Rodriguez inherited a fifth-year senior in quarterback Matt Scott who was perfectly suited to run the Wildcat offense. With Scott as signal caller, Arizona was 7-5 as he orchestrated come-from-behind wins against No. 10 USC and Nevada. Earning second-team All-Pac-12 honors, Scott led the conference in yards per game with 301.7 and ranked No. 2 in the league in total yardage.
Austin Hill totaled 81 catches for 1,364 yards and 11 touchdowns to lead the Wildcat receivers in 2012. He was named a Biletnikoff Award semifinalist, second-team All-Pac-12 and fourth-team All-America by Phil Steele. He ranked No. 2 in the Pac-12 in total receiving yards and yards per game (104.9).
UA led the Pac-12 in total offense for four-straight weeks (weeks 6-9) and ranked as high as fourth nationally in weeks three, seven and nine. Arizona's offensive triple-threat attack featured a 3,000-yard passer (Scott - 3,620 yards), a 1,500-yard rusher (Carey - 1,929 yards) and a 1,000-yard receiver (Hill - 1,364 yards).
Defensively, Arizona was led by linebacker Jake Fischer, an All-Pac-12 honorable mention and CoSIDA Academic All-District honoree. Fischer ranked third in the Pac-12 in total tackles with 76 and 9.2 per game. Cornerback Shaquille Richardson ranked fourth in the league and No. 16 nationally in passes broken up with 14. Safety Jared Tevis also earned All-Pac-12 honorable mention nods.
Rodriguez served as a football analyst for CBS Sports during the 2011 season. Previously, Rodriguez was head coach at Michigan from 2008 to 2010 and made a Division I statement as head coach at West Virginia from 2001-07, where he compiled a 60-26 record and won four Big East Conference titles.
Rodriguez's West Virginia teams were Big East Champions in 2003, 2004, 2005 and 2007 while appearing in two BCS bowls, the 2005 Sugar Bowl with a victory over Georgia for an 11-1 record and a victory over Oklahoma in the 2007 Fiesta Bowl to finish 10-2 shortly after Rodriguez had left for Michigan. His 2006 club finished 11-2 after a victory over Georgia Tech in the Gator Bowl. He also coached the Mountaineers to the 2002 Continental Tire Bowl and the 2003 and 2004 Gator Bowl.
While at Salem, he was a secondary coach and special teams coordinator in 1986 and assistant head coach and defensive coordinator in 1987. He was the youngest head coach in college football when appointed by Salem in 1988 at age 24. The school disbanded its football program the next year and he served as a volunteer assistant at West Virginia working with outside linebackers in 1989.

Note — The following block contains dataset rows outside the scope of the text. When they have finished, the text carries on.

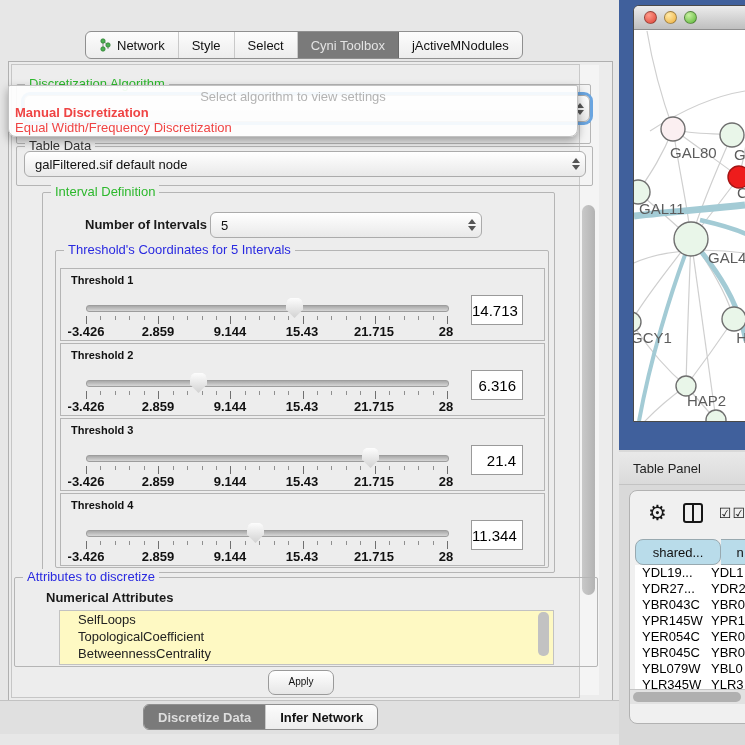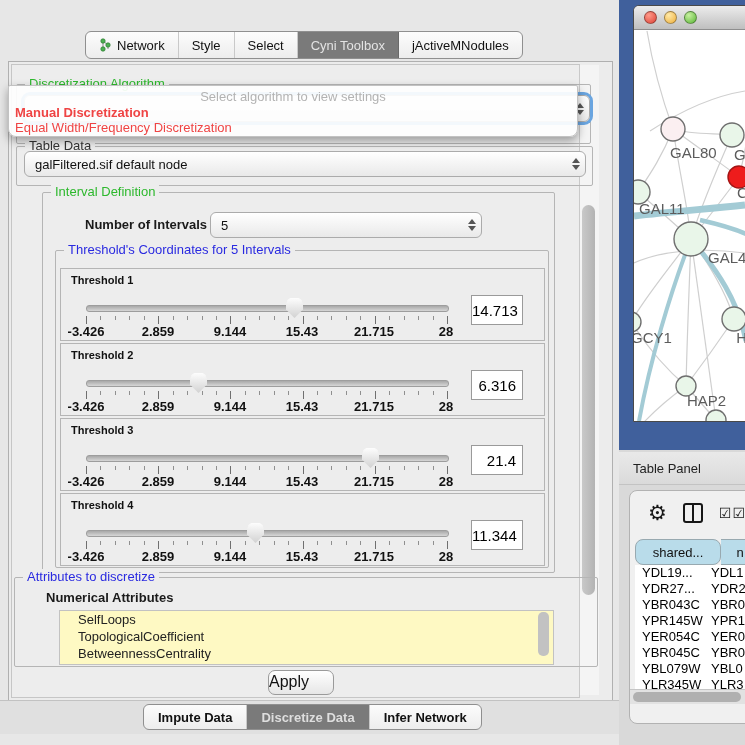--- a/index.html
+++ b/index.html
@@ -78,7 +78,7 @@
 
   
   #apply-btn{left:268px;top:670px;width:64px;height:23px;border:1px solid #9a9a9a;border-radius:7px;
-             background:linear-gradient(#ffffff,#e6e6e6);font-size:16px;color:#111;text-align:left;line-height:22px;}
+             background:linear-gradient(#ffffff,#e6e6e6);font-size:10px;color:#111;text-align:center;line-height:22px;}
   #bottomstrip{left:0;top:700px;width:619px;height:33px;background:#e0e0e0;border-top:1px solid #c2c2c2;}
   #btabs{left:143px;top:704px;height:24px;display:flex;border:1px solid #8f8f8f;border-radius:6px;
          background:linear-gradient(#fcfcfc,#ededed);overflow:hidden;}

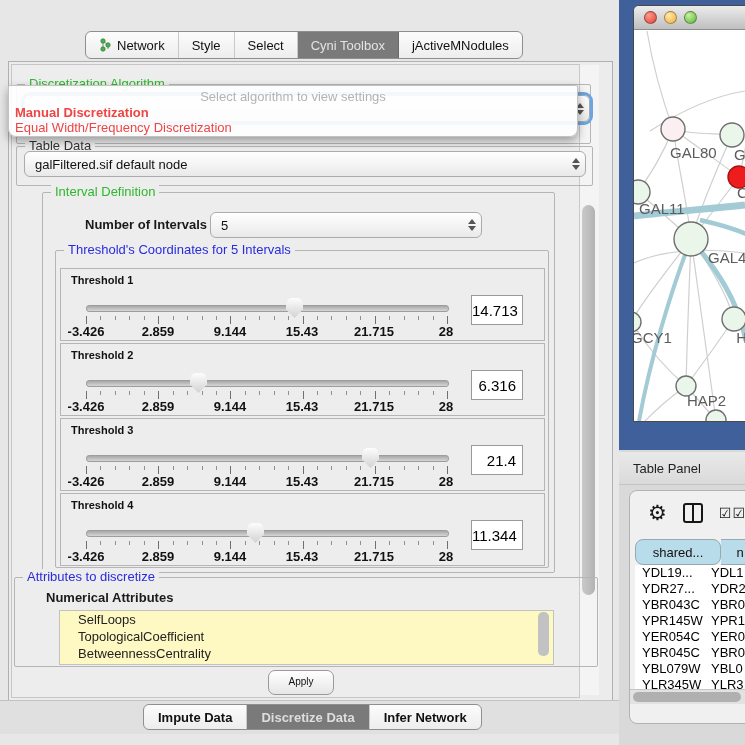--- a/index.html
+++ b/index.html
@@ -399,9 +399,6 @@
 
     <div id="bottomstrip" class="abs"></div>
     <div id="btabs" class="abs">
-      <div class="btab">
-          <span>Impute Data</span>
-        </div>
       <div class="btab active">
           <span>Discretize Data</span>
         </div>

Prior to accepting the West Virginia job in late November 2000, Rodriguez served as offensive coordinator and associate head coach for Tommy Bowden at Clemson in 1999 and 2000, with the Tigers recording a 15-9 record in two seasons. He was offensive coordinator and quarterbacks coach for Bowden at Tulane for two years prior to that, 1997-98, when he helped lead the Green Wave to a 19-4 mark, including an undefeated 12-0 season with the Conference USA Champs and Liberty Bowl victors in 1998.
At Glenville State, his teams won or shared four consecutive West Virginia Intercollegiate Athletic Conference titles and he was named WVIAC Coach of the Year in 1993 and 1994, as well as the NAIA Coach of the Year after leading his team to a national runner-up finish. He also was recognized by the West Virginia Sports Writers Association as the state College Coach of the Year for all sports in 1993. He led the Pioneers to the national playoffs twice and posted a 43-28-2 record. He also served as Glenville's AD in 1995-96 and was inducted into its Hall of Fame in 2003.
Rodriguez graduated from West Virginia in 1986, where he started as a walk-on in 1981 and became a three-year letterwinner as a defensive back from 1982-84. He added a master's degree from Salem in 1987. He is a native of Grant Town, W. Va., and graduated from North Marion High School. Rodriguez and his wife, Rita, have two children, Raquel and Rhett.